:: EXCERPTED DATA ::

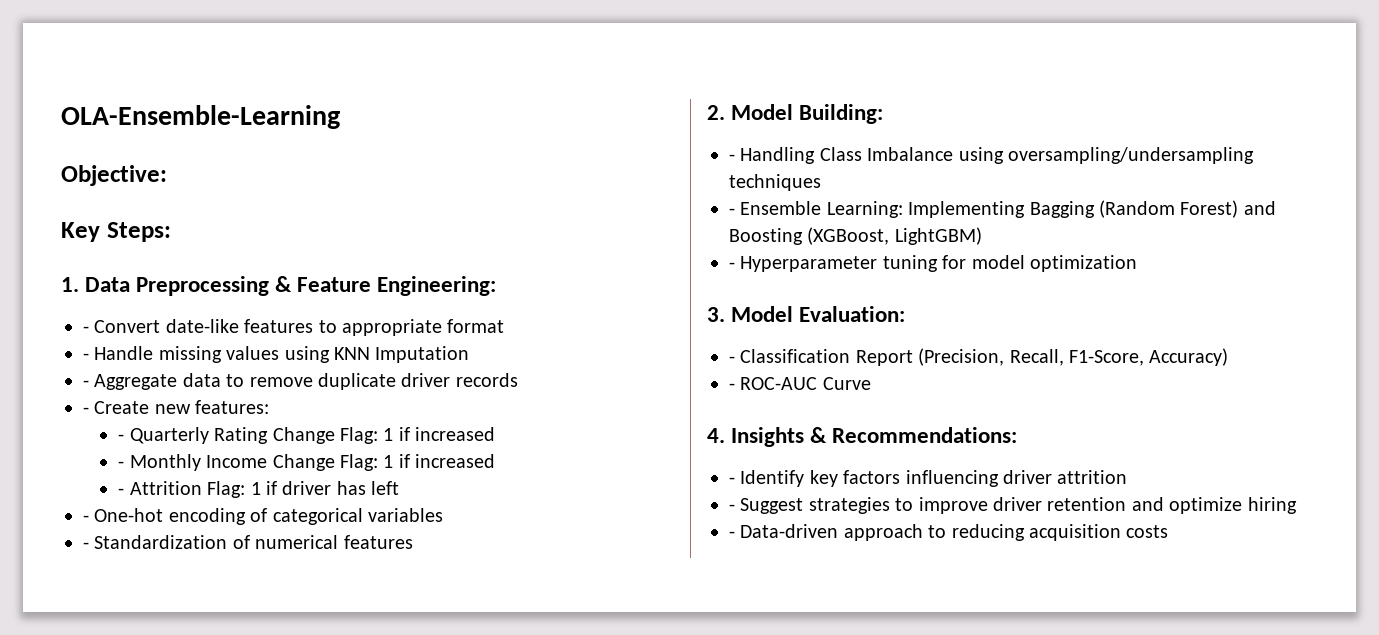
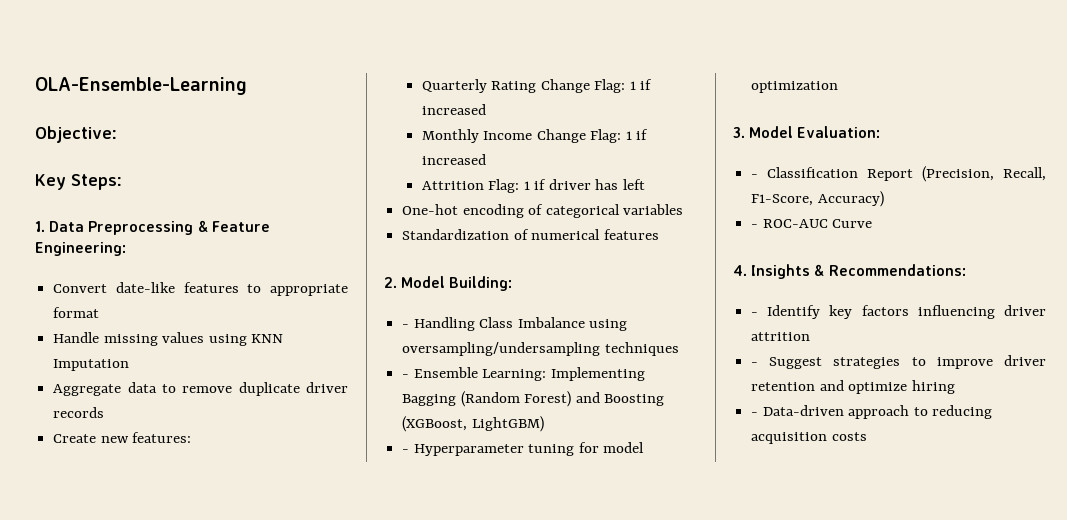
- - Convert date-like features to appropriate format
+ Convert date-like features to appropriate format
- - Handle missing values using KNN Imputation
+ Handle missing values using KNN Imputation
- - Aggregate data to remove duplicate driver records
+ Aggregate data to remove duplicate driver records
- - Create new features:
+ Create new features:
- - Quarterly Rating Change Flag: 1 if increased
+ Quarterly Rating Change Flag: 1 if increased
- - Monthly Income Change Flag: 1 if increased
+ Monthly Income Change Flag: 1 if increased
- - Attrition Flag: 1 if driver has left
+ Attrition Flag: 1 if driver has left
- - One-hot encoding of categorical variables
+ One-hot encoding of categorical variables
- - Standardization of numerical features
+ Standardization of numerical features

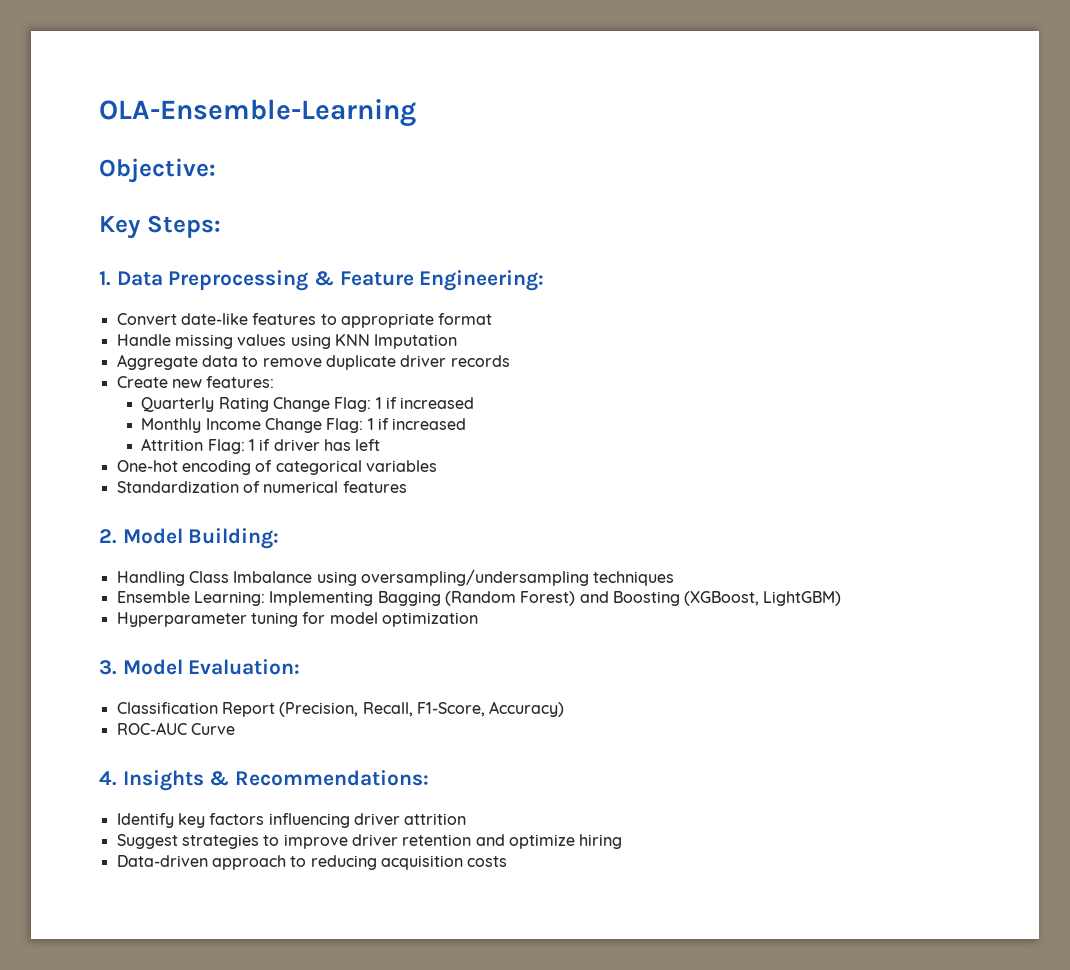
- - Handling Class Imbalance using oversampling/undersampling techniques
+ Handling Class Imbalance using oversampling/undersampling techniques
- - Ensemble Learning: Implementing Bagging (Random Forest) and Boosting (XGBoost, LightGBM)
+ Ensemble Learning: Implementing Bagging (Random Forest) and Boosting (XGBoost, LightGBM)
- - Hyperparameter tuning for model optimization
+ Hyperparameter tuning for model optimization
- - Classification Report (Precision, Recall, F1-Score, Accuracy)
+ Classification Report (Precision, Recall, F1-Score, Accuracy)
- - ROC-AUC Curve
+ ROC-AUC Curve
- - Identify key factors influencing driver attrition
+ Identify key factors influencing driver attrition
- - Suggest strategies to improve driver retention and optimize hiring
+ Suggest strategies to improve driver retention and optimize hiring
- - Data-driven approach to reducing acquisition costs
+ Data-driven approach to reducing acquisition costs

:::
:: EXCERPTED DATA ::

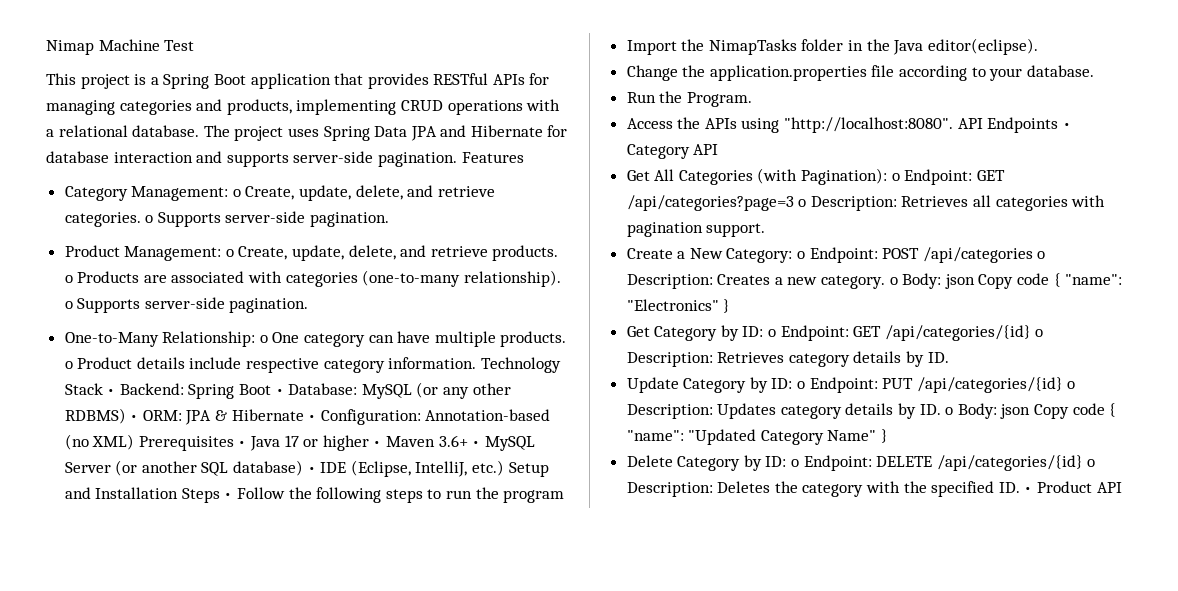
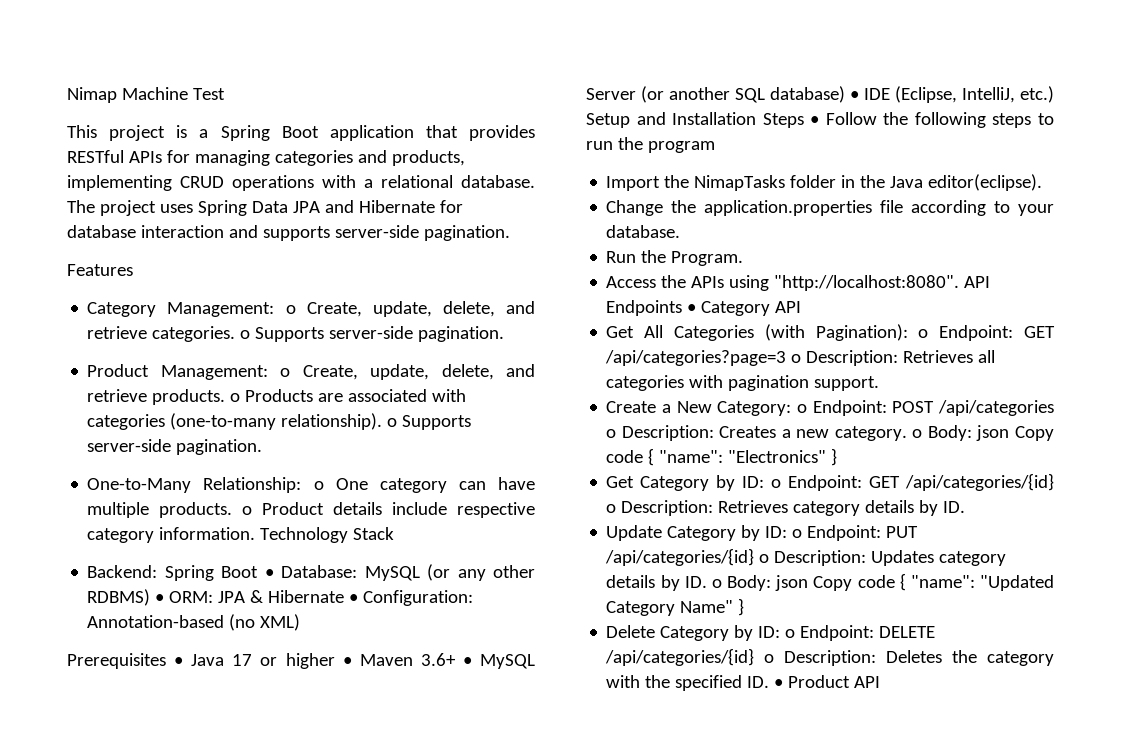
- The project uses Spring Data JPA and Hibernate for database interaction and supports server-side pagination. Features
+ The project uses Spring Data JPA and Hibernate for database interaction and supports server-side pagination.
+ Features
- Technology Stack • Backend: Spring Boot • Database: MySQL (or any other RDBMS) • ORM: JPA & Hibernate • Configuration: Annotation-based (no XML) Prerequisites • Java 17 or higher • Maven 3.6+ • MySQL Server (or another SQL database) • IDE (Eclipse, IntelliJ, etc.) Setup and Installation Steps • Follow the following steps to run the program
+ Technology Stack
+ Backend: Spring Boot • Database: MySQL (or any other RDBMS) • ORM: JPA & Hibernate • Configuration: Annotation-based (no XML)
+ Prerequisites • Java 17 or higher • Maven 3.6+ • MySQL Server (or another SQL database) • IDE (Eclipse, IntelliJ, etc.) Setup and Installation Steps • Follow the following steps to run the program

:::

◆ PROBLEM DESCRIPTION: Please work out how many lines in this listing contain "Java", then give only that number.

◆ TASK OUTPUT: 2